Other name: Molybdenum silicide
Molecular formula: MoSi2
CAS number: 12136-78-6
Molecular weight: 152.11
Melting point: 2030 ° C
- Related Information
Particle size: 1—3um
Appearance: Gray-black powder
Crystal form: Quartet
Thermal conductivity: 45W / m.K
Thermal expansion coefficient: 8.1 × 10 -6 K-1
Resistivity: 21.5 × 10 -6 Ω.cm
Vickers hardness (HV): 10.6Gpa
The basic characteristics of molybdenum disilicide powder:
MoSi2 has the high melting point and anti-corrosion and oxidation resistance of ceramics, as well as the electrical conductivity and high temperature plasticity of metal materials, and low specific gravity, which is the highest content of silicon in binary alloy system Mesophase, with dual properties of metal and ceramic. A promise of material production of molybdenum disilicide ceramic powder high purity, narrow particle size distribution, with good high temperature oxidation resistance, high temperature plasticity, thermal conductivity and fluidity in the field of high temperature structural ceramics has a wide range of applications.
The main purpose:
1) For heating element, integrated circuit, high-temperature anti-oxidation coating and high-temperature structural material, its main purpose is to make the heating element work in oxidizing atmosphere.
2) used in the glass furnace to do fused glass electrode, bubble tube, thermocouple protection tube, gas sampling tube;
3) For thick-film resistors, conductive anti-oxidation coatings, integrated circuit films, etc .;
4) Gradient high temperature oxidation resistant coating for molybdenum disilicide based composite materials, such as high temperature structural parts and refractory metals;
5) Matrix for structural composites, and reinforcements for other structural ceramics;
6) For the production of ceramic products, sputtering targets and so on.
Preparation and properties of molybdenum disilicide
1.Dip coating method (coating thickness problem)
Graphite mill was made into 15mm * 15mm * 15mm * of the block, the use of CSF-1A-type ultrasonic cleaning of its surface cleaning, drying and spare.
According to a certain percentage of Si powder, water and polyvinyl alcohol formulated into a slurry, grinding in a ball mill 1h.
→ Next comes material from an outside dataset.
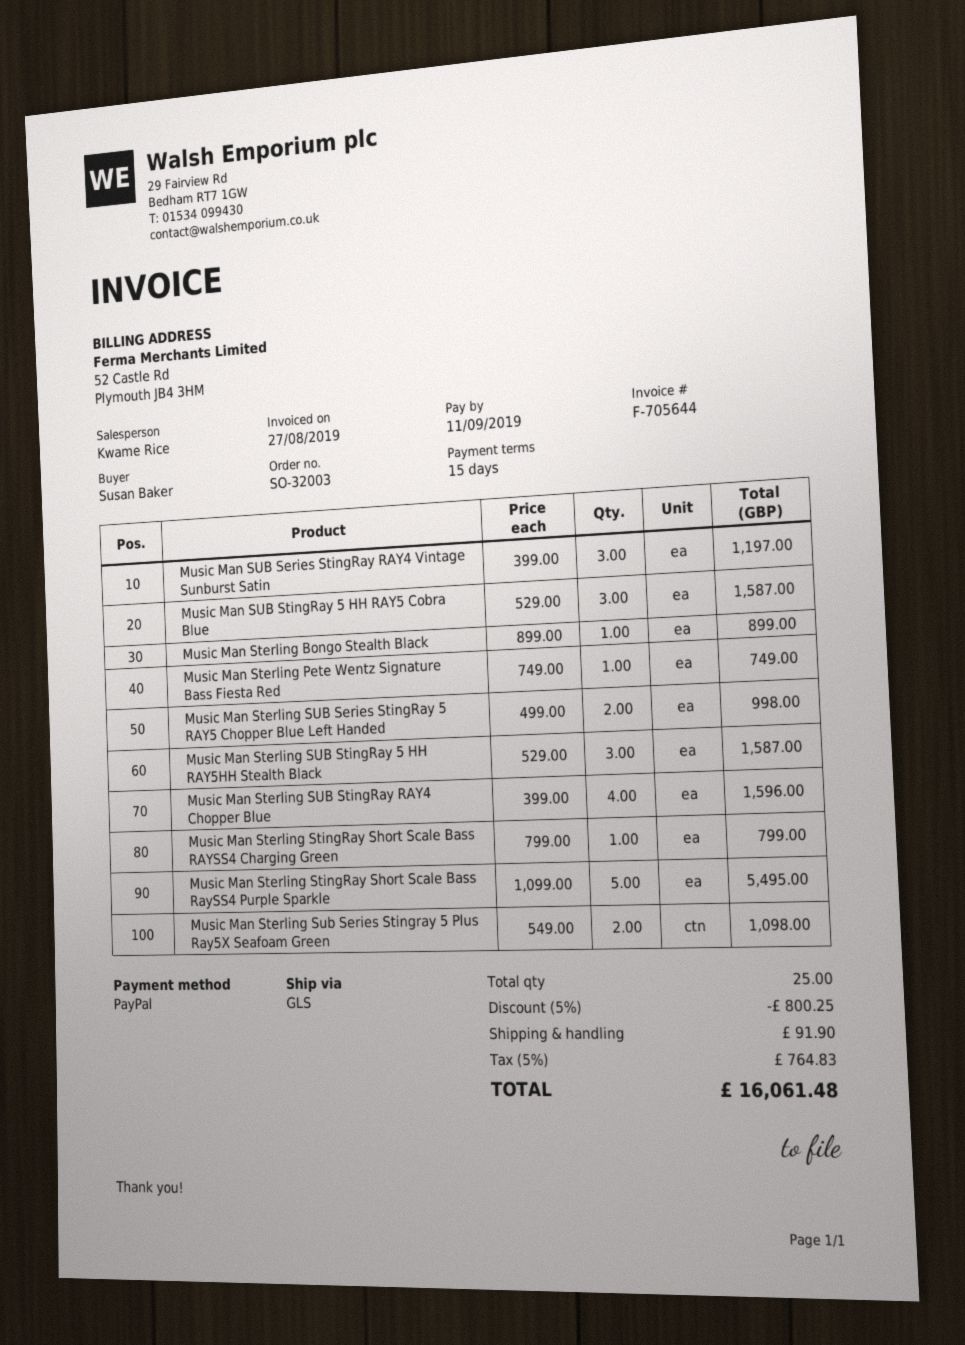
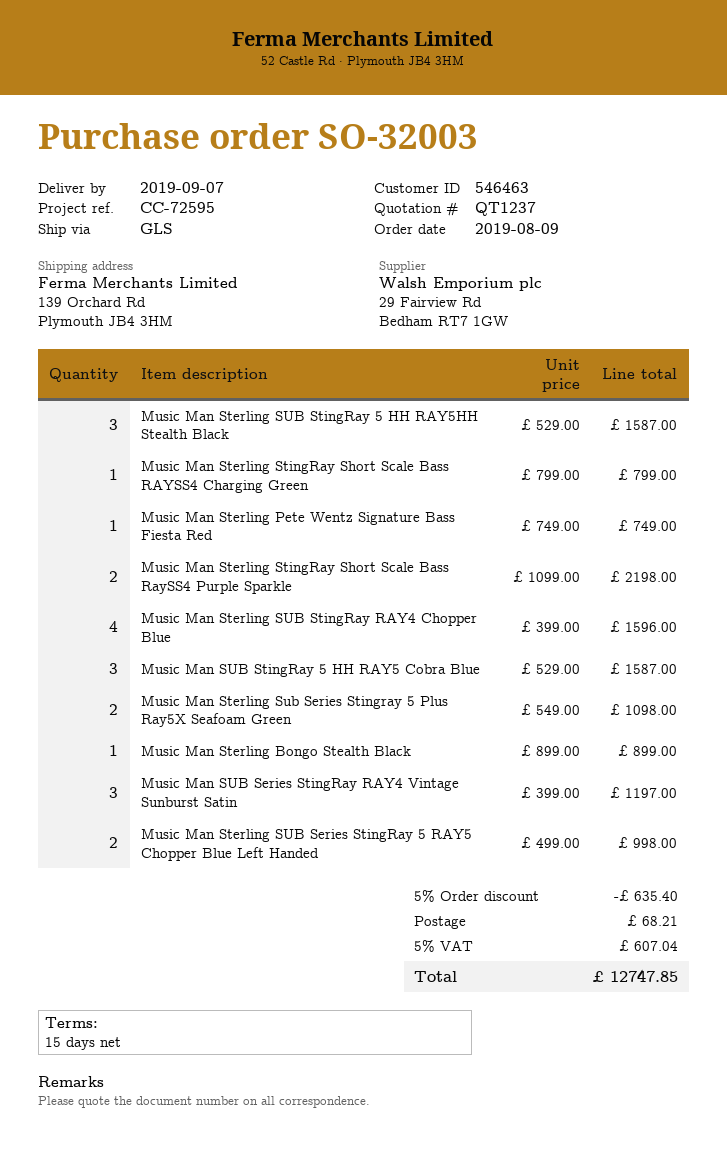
Music Man Sterling StingRay Short Scale Bass RaySS4 Purple Sparkle: 5 x 1099.00 = 5495.00 -> 2 x 1099.00 = 2198.00
discount: 5% = 800.25 -> 5% = 635.40
shipping: 91.90 -> 68.21
tax: 5% = 764.83 -> 5% = 607.04
total: 16061.48 -> 12747.85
The graphite block was coated with a slurry of about 500 μm thickness by dip coating. After drying at 110 ℃ for 12h and then in a vacuum furnace at 1450 ℃ for 2h, a graded SiC inner coating can be prepared on the graphite substrate.
According to a certain percentage of weighing Mo powder and Si powder, Si-Mo slurry was prepared using the same process described above. The Si-Mo slurry was coated on the inner SiC layer by dipping method. The Si-Mo slurry pre-coating with different thickness was coated on the inner SiC layer by controlling the number of dip-coating of Si-Mo slurry. Dried at 110 ° C for 12 h and then calcined at 1420 ° C for 2 h in a vacuum resistance furnace.
Properties: (1) The outer layer thickness of Si-MoSi2 has great influence on the oxidation resistance of the prepared SiC / Si-MoSi2 coating.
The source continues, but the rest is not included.